══ DATA FOR THE TASK

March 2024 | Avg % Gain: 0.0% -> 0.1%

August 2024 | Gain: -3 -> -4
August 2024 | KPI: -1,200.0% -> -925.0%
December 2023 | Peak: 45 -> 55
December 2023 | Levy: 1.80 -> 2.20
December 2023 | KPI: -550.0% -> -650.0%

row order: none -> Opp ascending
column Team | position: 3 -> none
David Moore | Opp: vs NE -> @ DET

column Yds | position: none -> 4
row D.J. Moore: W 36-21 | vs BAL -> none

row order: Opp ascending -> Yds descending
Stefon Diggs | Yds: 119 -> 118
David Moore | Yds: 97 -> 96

════
══ DATA FOR THE TASK

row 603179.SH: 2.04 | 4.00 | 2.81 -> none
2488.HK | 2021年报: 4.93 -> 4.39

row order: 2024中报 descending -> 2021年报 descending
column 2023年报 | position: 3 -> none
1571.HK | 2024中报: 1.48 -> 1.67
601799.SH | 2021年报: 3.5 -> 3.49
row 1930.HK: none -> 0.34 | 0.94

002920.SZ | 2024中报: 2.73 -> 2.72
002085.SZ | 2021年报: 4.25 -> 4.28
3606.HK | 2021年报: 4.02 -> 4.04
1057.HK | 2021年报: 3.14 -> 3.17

════

- AIM OF THE EXERCISE: Looking at the entries above, can you reproduce exactly the lines from the one that holds "August 2024 | Gain: -3 -> -4" through the one that holds "David Moore | Yds: 97 -> 96", and only those?

- ANSWER SECTION:
August 2024 | Gain: -3 -> -4
August 2024 | KPI: -1,200.0% -> -925.0%
December 2023 | Peak: 45 -> 55
December 2023 | Levy: 1.80 -> 2.20
December 2023 | KPI: -550.0% -> -650.0%

row order: none -> Opp ascending
column Team | position: 3 -> none
David Moore | Opp: vs NE -> @ DET

column Yds | position: none -> 4
row D.J. Moore: W 36-21 | vs BAL -> none

row order: Opp ascending -> Yds descending
Stefon Diggs | Yds: 119 -> 118
David Moore | Yds: 97 -> 96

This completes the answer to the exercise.